Afgelopen week had ik een interessant gesprek met een gepensioneerd ambtenaar die vroeger een topfunctie bekleedde binnen justitiële kringen. Op fluistertoon deed hij een boekje open over drugstransporten en smokkelpraktijken van bekende Surinaamse ondernemingen en families. Het is in Suriname vaak al een publiek geheim hoe sommige ondernemingen aan hun kapitaal zijn gekomen om hun plotselinge expansie te kunnen financieren, maar het was voor mij toch wel een schok om te vernemen dat enkele van mijn gedistingeerde en joviale klanten en zakenrelaties een poederig en dubieus verleden hebben.


Ik leef volgens het motto dat iedere heilige een verleden heeft en iedere zondaar een toekomst, maar het is als hardwerkende en relatief brave ondernemer zeer frustrerend te zien hoe anderen het ene na het andere bombastische bouwwerk uit de grond doen verrijzen terwijl jij elke cent moet omdraaien om een defecte toiletbril in je kantoor te kunnen vervangen. Ik gun een ieder een goed gevulde bankrekening, maar dan moet het kapitaal hierop wel op een eerlijke wijze zijn vergaard.

Een narcotica-agent vertelde me eens dat er drugsdealers in soorten en maten zijn. Je hebt het type dat zijn slag eenmalig slaat en met het geld een onderneming opzet die vervolgens op legitieme wijze verder wordt uitgebouwd. Tenzij hun lading wordt gevonden, is het met de huidige Surinaamse opsporingsmethoden zeer moeilijk dit type te grijpen.
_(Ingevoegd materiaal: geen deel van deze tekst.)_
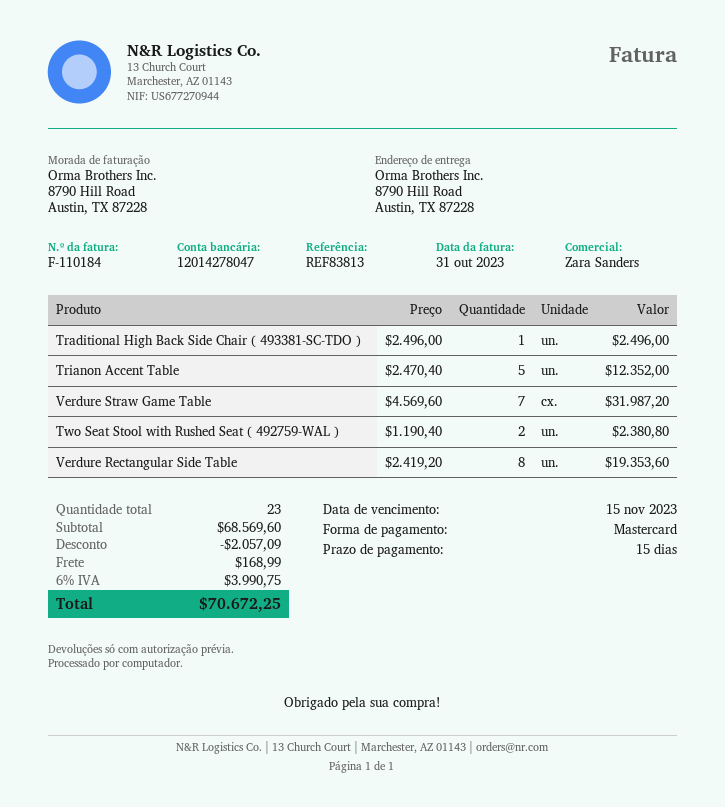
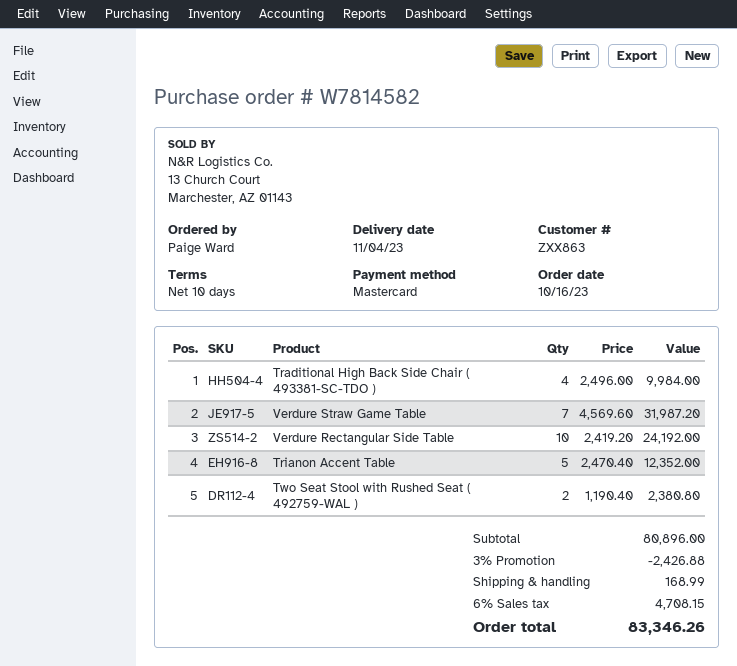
payment terms: 15 days -> 10 days
Traditional High Back Side Chair ( 493381-SC-TDO ): 1 x 2496.00 = 2496.00 -> 4 x 2496.00 = 9984.00
Verdure Rectangular Side Table: 8 x 2419.20 = 19353.60 -> 10 x 2419.20 = 24192.00
subtotal: 68569.60 -> 80896.00
discount: 2057.09 -> 2426.88
tax: 6% = 3990.75 -> 6% = 4708.15
total: 70672.25 -> 83346.26

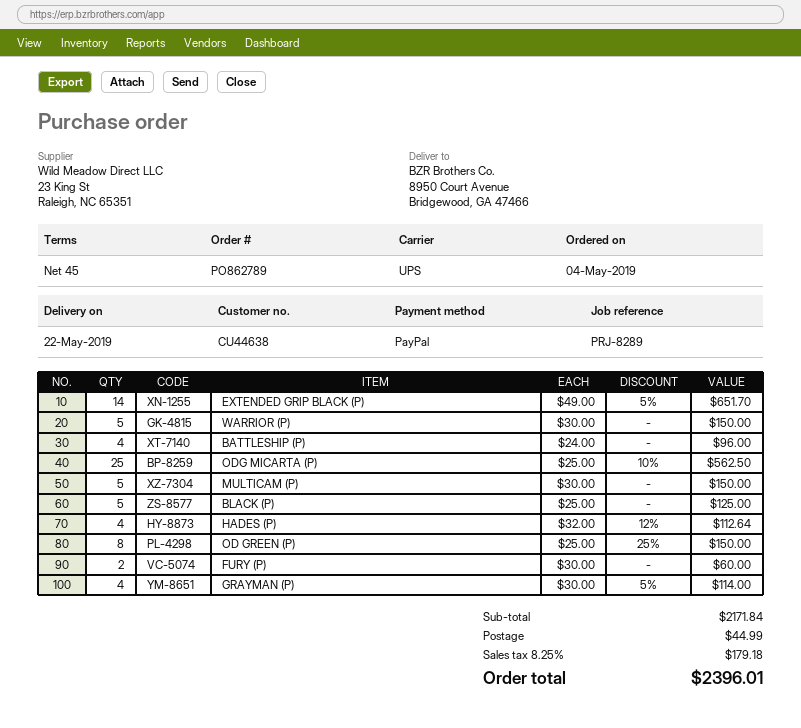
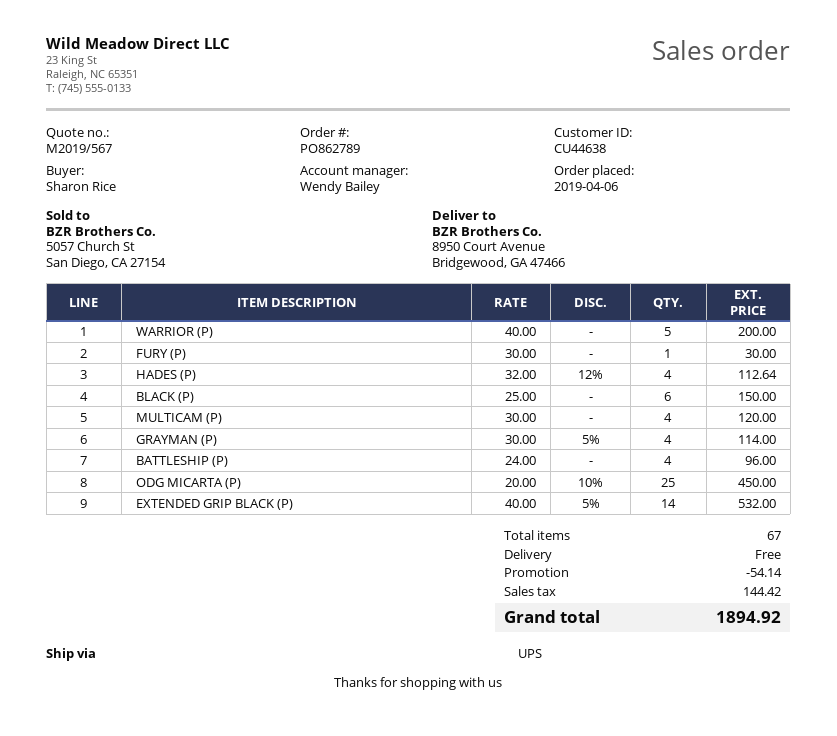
order date: 2019-05-04 -> 2019-04-06
EXTENDED GRIP BLACK (P): 14 x 49.00 - 5% = 651.70 -> 14 x 40.00 - 5% = 532.00
WARRIOR (P): 5 x 30.00 = 150.00 -> 5 x 40.00 = 200.00
ODG MICARTA (P): 25 x 25.00 - 10% = 562.50 -> 25 x 20.00 - 10% = 450.00
MULTICAM (P): 5 x 30.00 = 150.00 -> 4 x 30.00 = 120.00
BLACK (P): 5 x 25.00 = 125.00 -> 6 x 25.00 = 150.00
OD GREEN (P): 8 x 25.00 - 25% = 150.00 -> none
FURY (P): 2 x 30.00 = 60.00 -> 1 x 30.00 = 30.00
discount: none -> 54.14
shipping: 44.99 -> 0.00
tax: 179.18 -> 144.42
total: 2396.01 -> 1894.92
Een flink aantal grote winkels en ondernemingen schijnt op dergelijke wijze te zijn opgezet.
Dan heb je het type dat na een slag te hebben geslagen ongrijpbaar denkt te zijn en het vervolgens weer probeert.
“Dit zijn de jongens die met geld smijten, plotseling met goud behangen in Hummers en andere opzichtige wagens rondrijden en een horde volgelingen om zich heen hebben. Deze figuren zie je al van een paar kilometer in een poederwolkje aankomen lopen en ze worden vaak snel in de kraag gevat,” aldus de narcotica-agent.

De onlangs aangehouden drugsdealer Piet Wortel valt onder de laatste categorie. Businessclass reizen, logeren in dure hotels, wilde feestjes en smijten met geld. Het was dan ook een kwestie van tijd voordat hij tegen de lamp zou lopen. Niet een ieder is blij met de vangst van deze grote dealer. Wortel was de hoofdsponsor van een Surinaamse voetbalclub en de eveneens door Wortel gefêteerde manager van de voetbalclub deed in een interview zijn beklag. De club zou nu in financiële nood zitten en er was nog wel een trip naar Aruba gepland welke volledig door Wortel zou worden betaald. Naar eigen zeggen zou de manager niet hebben geweten dat Wortel een drugsdealer zou zijn geweest. Ja hoor. Natuurlijk. En dat in Suriname waar een ieder al weet wat je hebt gedaan voordat je zelfs maar een stap hebt gezet. De manager is de mening toegedaan dat Wortel op grond van zijn verdiensten voor de club eigenlijk vrijgelaten zou moeten worden. 

Het is een gedachte die kenmerkend is voor de Surinaamse maatschappij. Dat drugsdealers worden gepakt is prima. Maar niet de dealers waar wij mee feesten en die ons sponsoren. Onze eigen dealers zijn sympathieke en gezellige jongens en eigenlijk hebben ze het hart wel op de juiste plek. Toch?

Vorige week was er veel consternatie over de filmbeelden van een primitief manwijf dat een tenger meisje ongenadig wreed aftakelde. Dit voorval was echter een klein druppeltje pus, afkomstig uit een grote etterende puist die onderhuids in onze maatschappij verborgen zit.